MAGAL DE TOUBA : LE PROPOS DU PORTE-PAROLE DES MOURIDES EST INAPROPRIE

30 - Août - 2021

"Rien ne pourra nous empêcher de tenir le Magal parce que c'est une recommandation de Serigne Touba. Nous préférons la mort que de ne pas suivre le ndigueul de Khadim Rassoul», a martelé Serigne Bass Abdou Khadr, porte-parole du Khalif général des Mourides. Du moins selon plusieurs médias.
Même si une bonne partie de la presse estime que le porte-parole répondait ainsi à Moustapha Diakhaté et au juge Dème, qui avaient émis l’idée d’un report de l’événement à cause de l’explosion de la pandémie au Sénégal, on peut dire aussi que son propos est un défi lancé au pouvoir central. En clair, Macky Sall, quelle que soit sa volonté affirmée de lutter contre le Covid-19, ne peut pas empêcher la tenue du rendez-vous religieux même si la courbe des contaminations continue d’accuser une hausse inquiétante. En vérité, le propos du porte-parole des Mourides est inapproprié. Il n’avait surtout pas vocation à être tenu en public pour ne pas gêner les tenants du pouvoir.
L’idée défendue par Moustapha Diakhaté et le juge Dème n’est pas synonyme d’une opposition à la tenue du Magal, une rendez-vous qui fait la fierté de tout Sénégalais, quelle que soit son appartenance religieuse ou confrérique. Elle laisse entendre que dans ce contexte d’explosion des cas de contaminations et surtout d’évolution inquiétante des décès, le report de l’évènement religieux s’impose.

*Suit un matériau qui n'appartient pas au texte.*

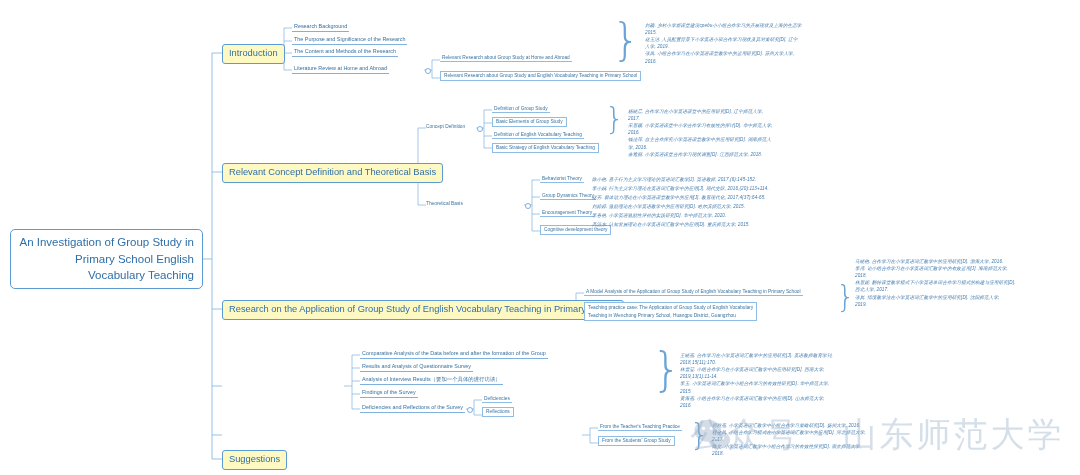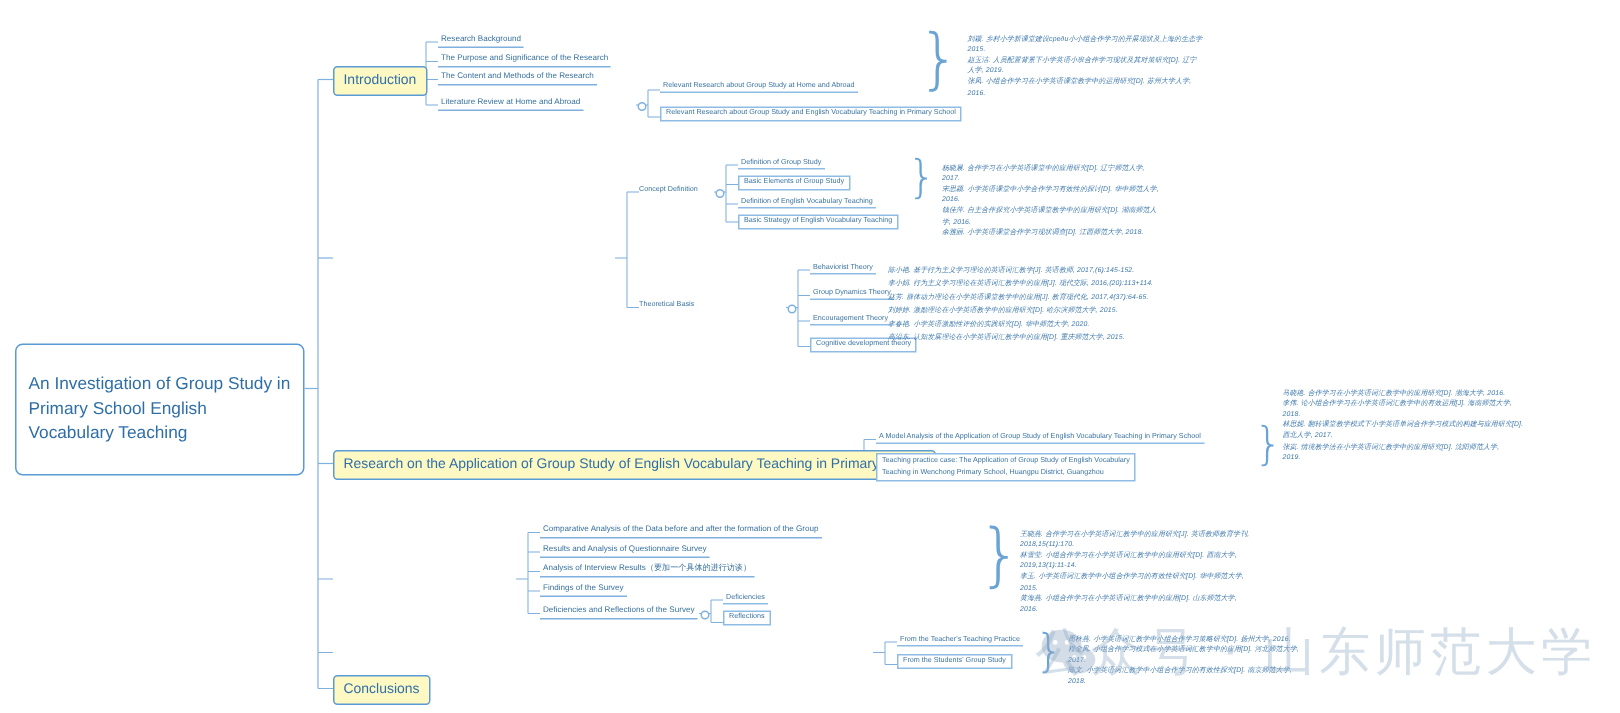"Relevant Concept Definition and" div.node { html: none -> <div>Relevant Concept Definition and Theoretical Basis</div> }
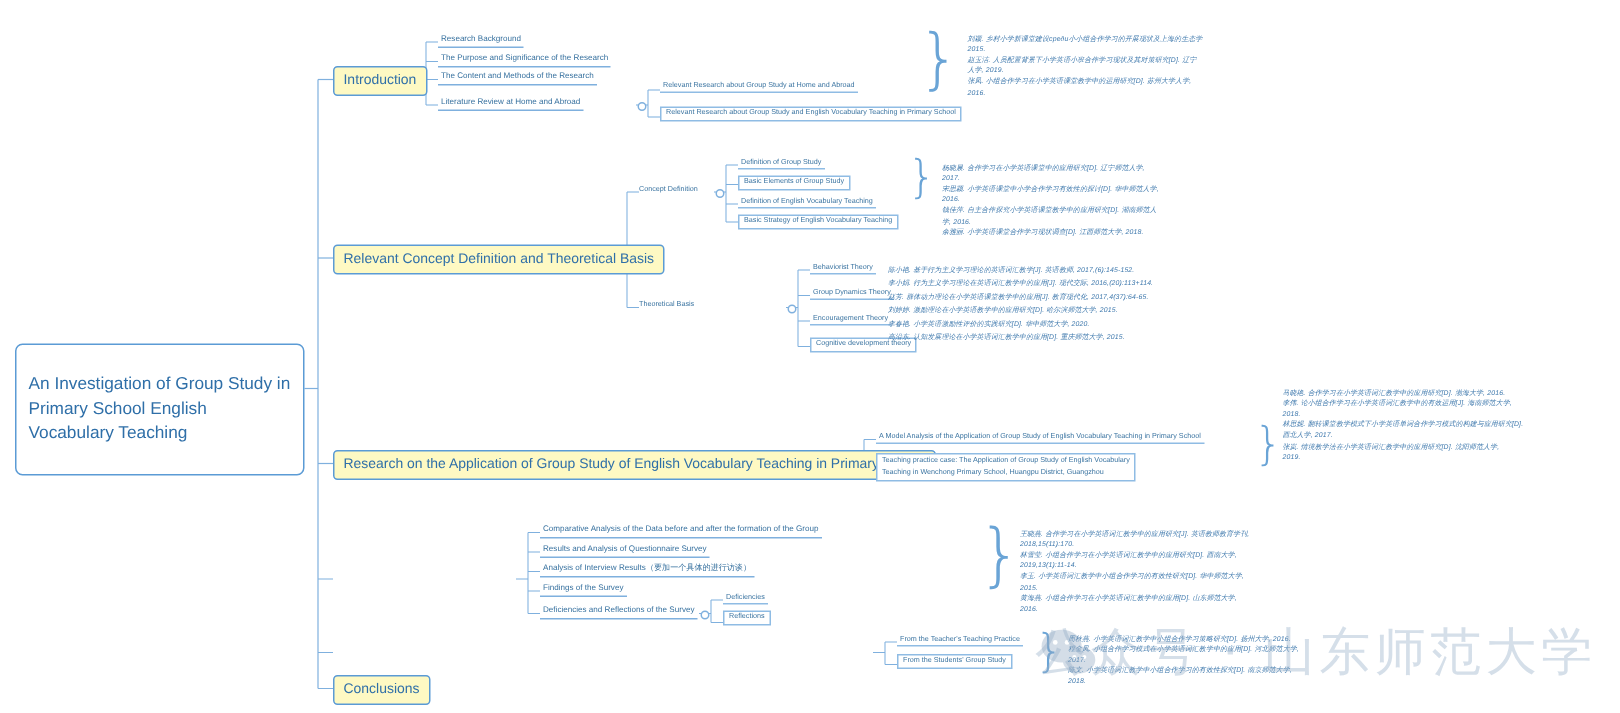"An Investigation of Group Study" .root { padding: 18px 8px -> 4px 8px; text-align: left -> right }
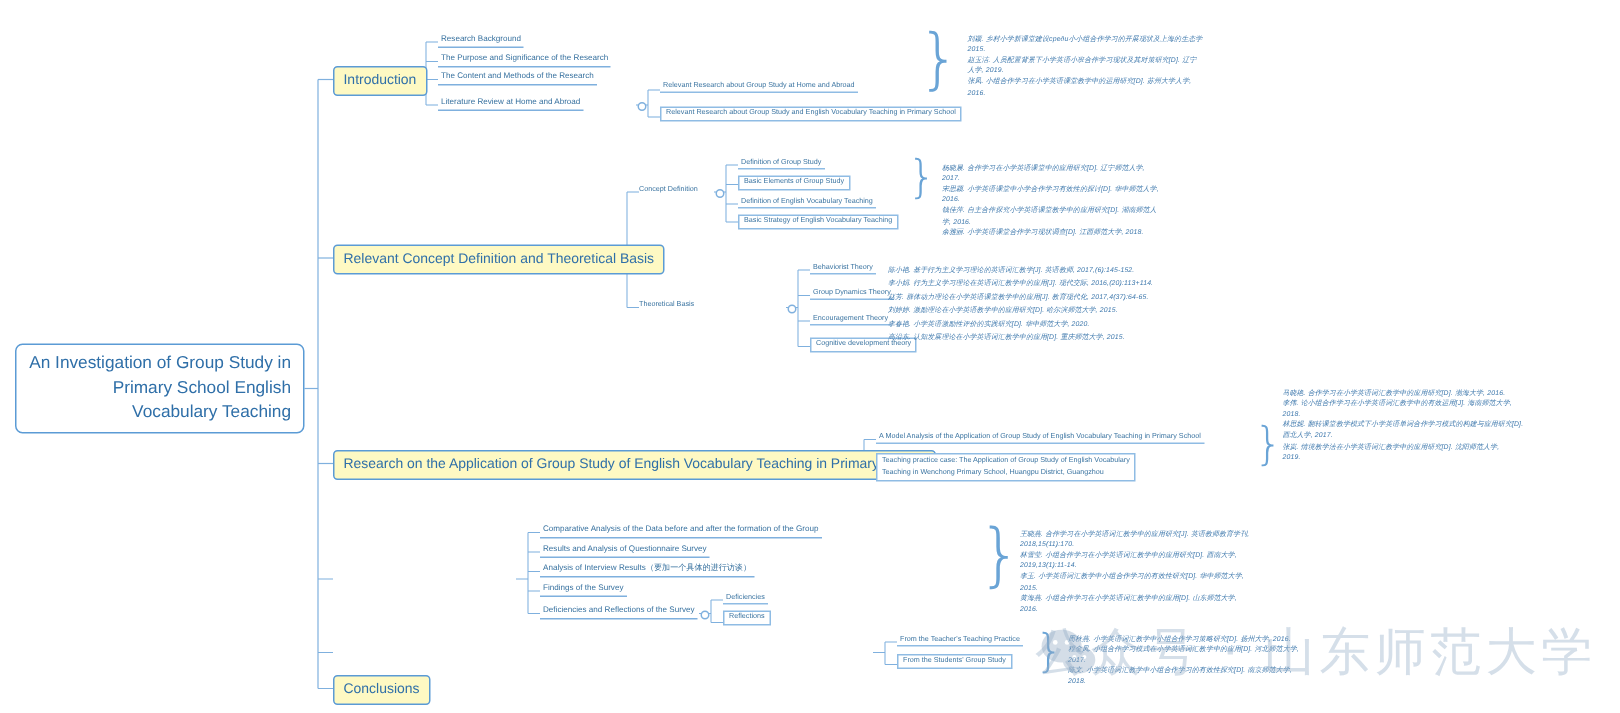"Conclusions" div.node { text: Conclusions -> Suggestions }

Cela dit, on peut formuler l’hypothèse que si la ville sainte de Touba s’autorise une position aussi radicale, c’est parce qu’elle jouit d’une autonomie de gestion que beaucoup de Sénégalais ignorent. Si tel est le cas, les tenants du pouvoir doivent prendre leur courage à deux mains pour éclairer la lanterne de nos compatriotes. Faute de quoi, le rapport de l’Etat central avec la ville sainte pourrait susciter un sentiment d’injustice dans le reste du pays. Quels arguments les tenants du pouvoir peuvent-ils brandir pour empêcher l’organisation d’autres événements religieux, sportifs et culturels dans d’autres coins du pays ? A force de laisser les frustrations et le sentiment d’injustice se sédimenter, on finira par créer les conditions d’une explosion sociale aux conséquences incalculables. Et comme gouverner, c’est prévoir, les tenants du pouvoir n’auront aucune excuse si, un jour, la situation venait à tourner au vinaigre.